_ACTIVITY_:
Please restate the records that follow exactly, skipping their images.

(Web document revisions)
########################################

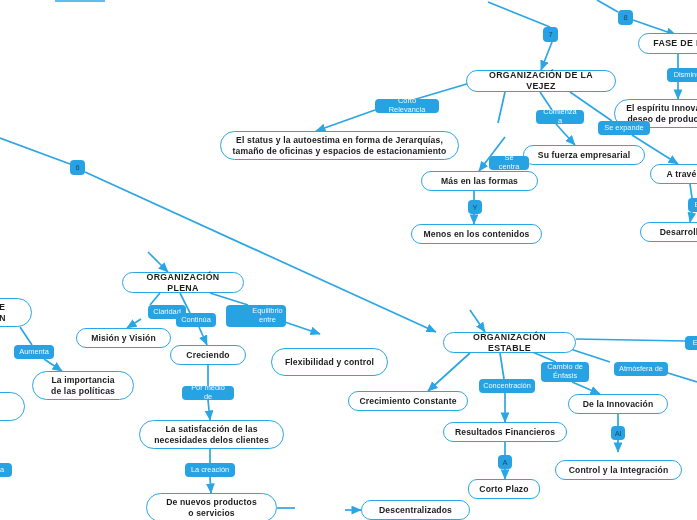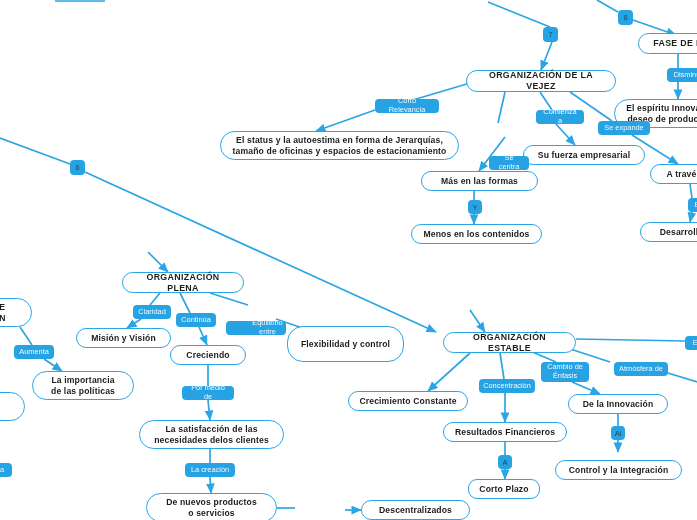"Claridad" div.lbl { left: 133px -> 148px }
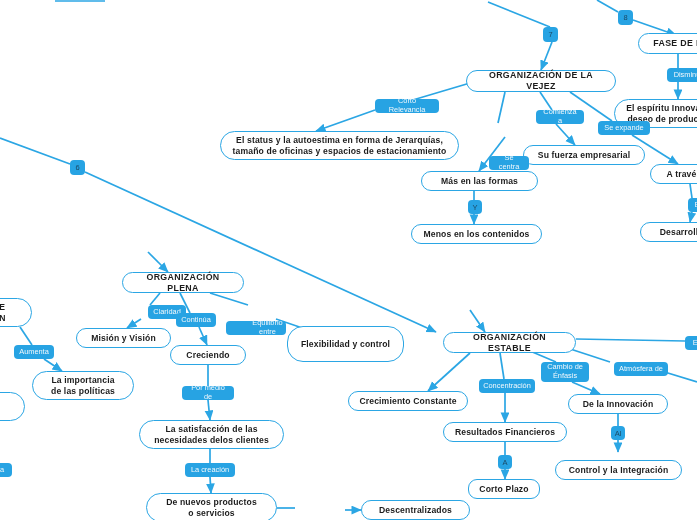"Equilibrio entre" div.lbl { height: 14px -> 22px; top: 321px -> 305px }
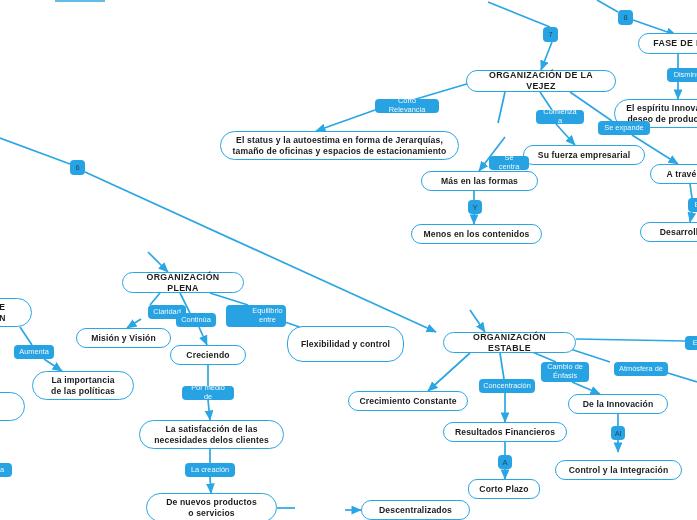"Flexibilidad y control" div.node { height: 36px -> 28px; margin-left: 16px -> none; top: 326px -> 348px }
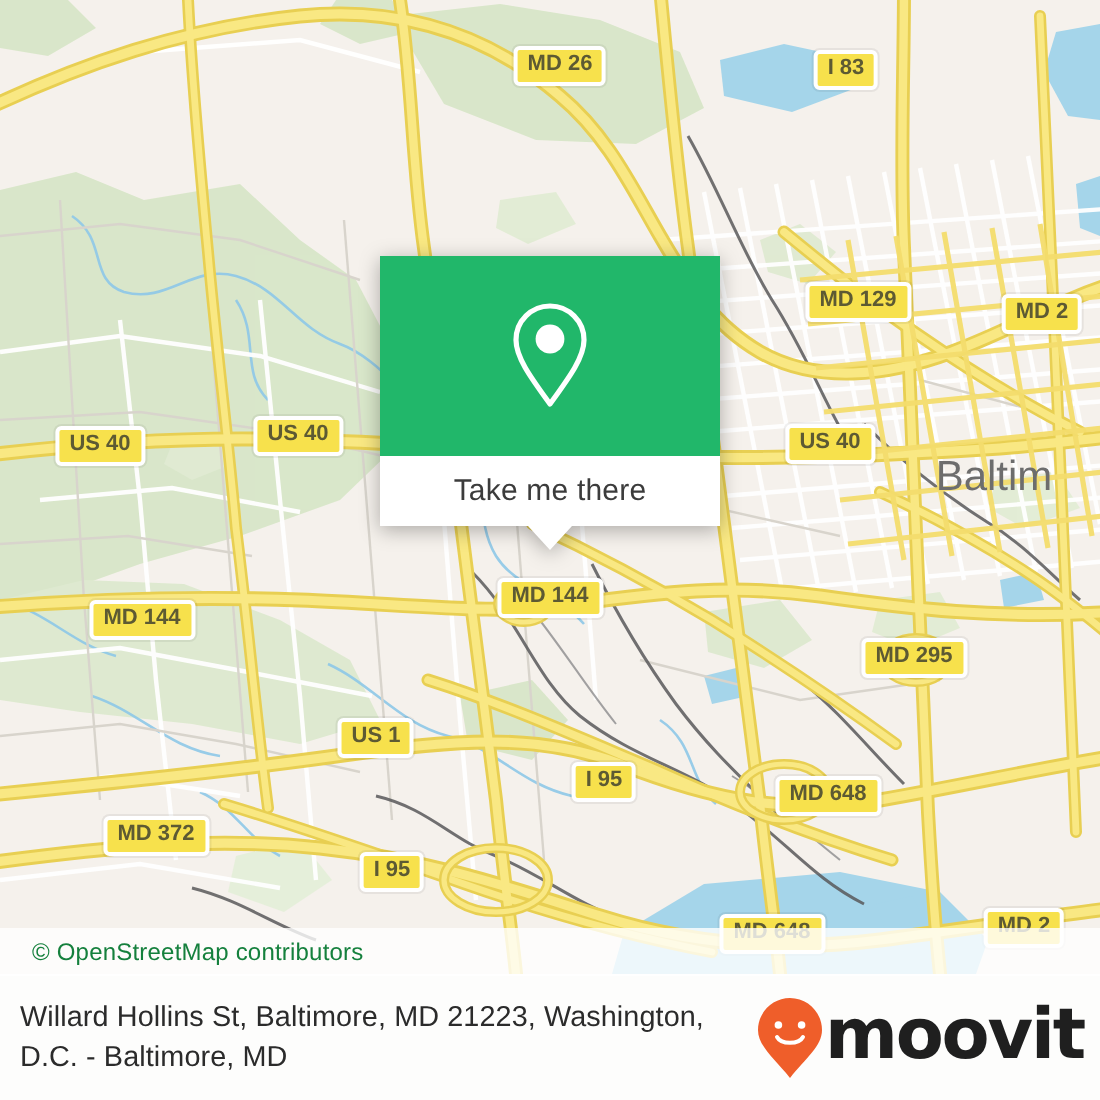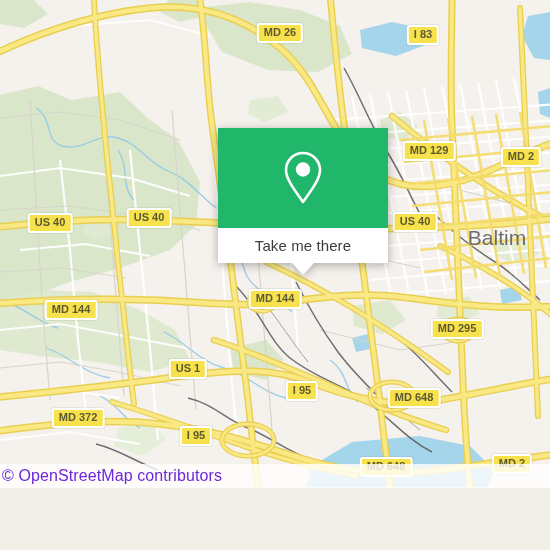"Take me there" #place-card { margin-left: 28px -> none }
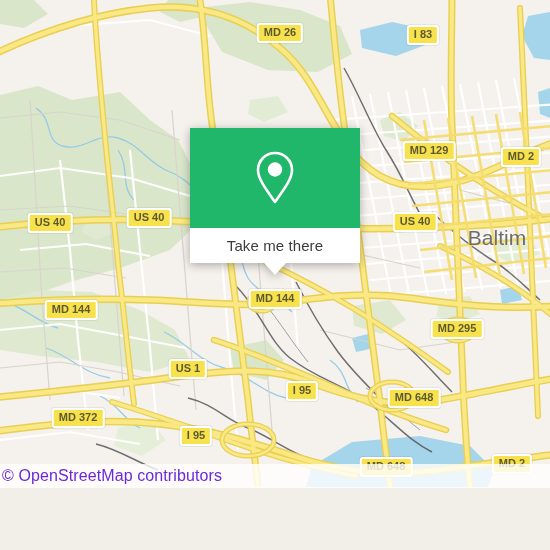"© OpenStreetMap contributors" #attribution-bar .attr-text { color: #6d28d9 -> #15803d; font-size: 16px -> 12px; padding-left: 2px -> 16px }
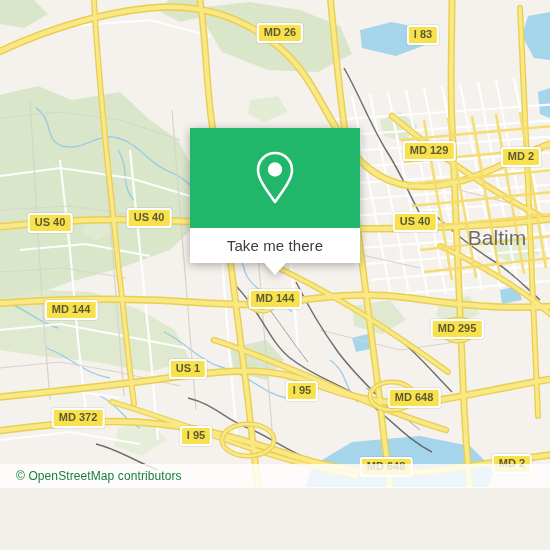"Willard Hollins St, Baltimore, MD" div { html: none -> <div> <div> <div>Willard Hollins St, Baltimore, MD 21223, Washington,</div> <div>D.C. - Baltimore, MD</div> </div> <div> <svg> <path></path> <circle></circle> <circle></circle> <path></path> </svg> <span>moovit</span> </div> </div> }
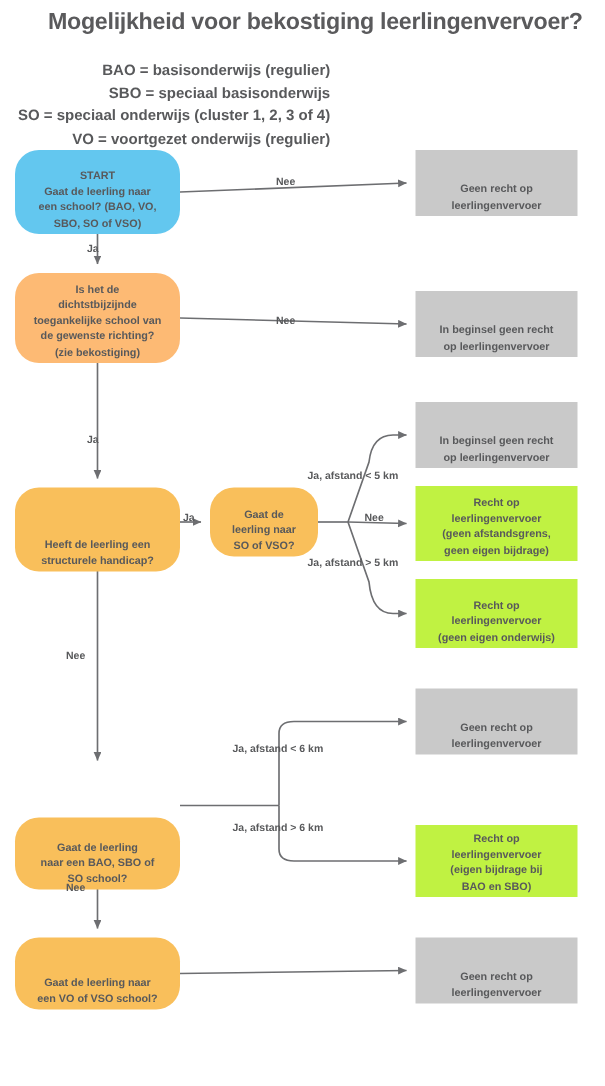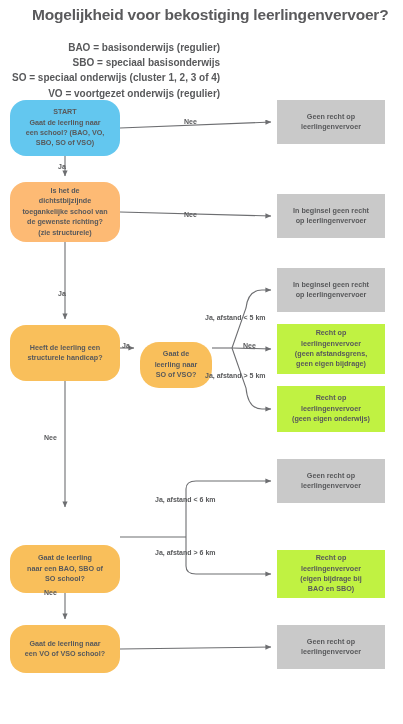"START" .node { align-items: center -> flex-end; padding: 16px 4px -> 2px 4px }
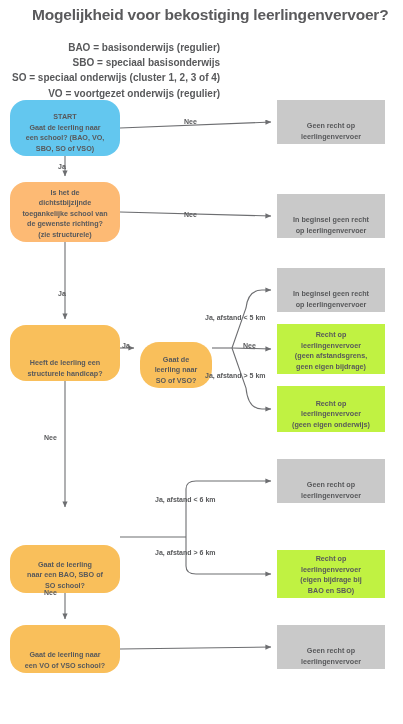"(zie structurele)" div { text: structurele -> bekostiging }
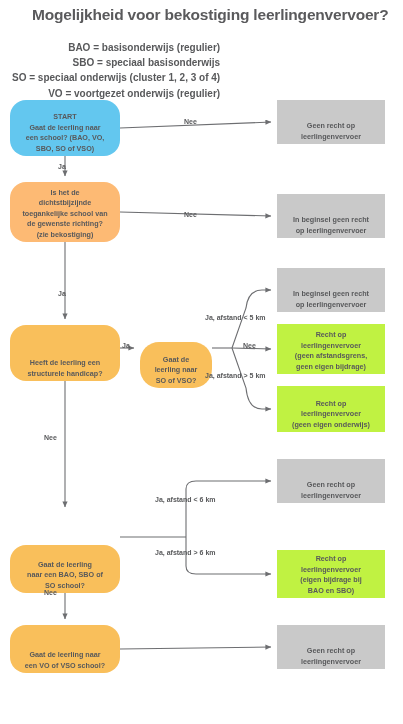"Gaat de" div.node { border-radius: 19px -> none; top: 342px -> 325px }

########################################

_SOLUTION FOR THIS TASK_:
"Claridad" div.lbl { left: 133px -> 148px }
"Equilibrio entre" div.lbl { height: 14px -> 22px; top: 321px -> 305px }
"Flexibilidad y control" div.node { height: 36px -> 28px; margin-left: 16px -> none; top: 326px -> 348px }
"Take me there" #place-card { margin-left: 28px -> none }
"© OpenStreetMap contributors" #attribution-bar .attr-text { color: #6d28d9 -> #15803d; font-size: 16px -> 12px; padding-left: 2px -> 16px }
"Willard Hollins St, Baltimore, MD" div { html: none -> <div> <div> <div>Willard Hollins St, Baltimore, MD 21223, Washington,</div> <div>D.C. - Baltimore, MD</div> </div> <div> <svg> <path></path> <circle></circle> <circle></circle> <path></path> </svg> <span>moovit</span> </div> </div> }
"START" .node { align-items: center -> flex-end; padding: 16px 4px -> 2px 4px }
"(zie structurele)" div { text: structurele -> bekostiging }
"Gaat de" div.node { border-radius: 19px -> none; top: 342px -> 325px }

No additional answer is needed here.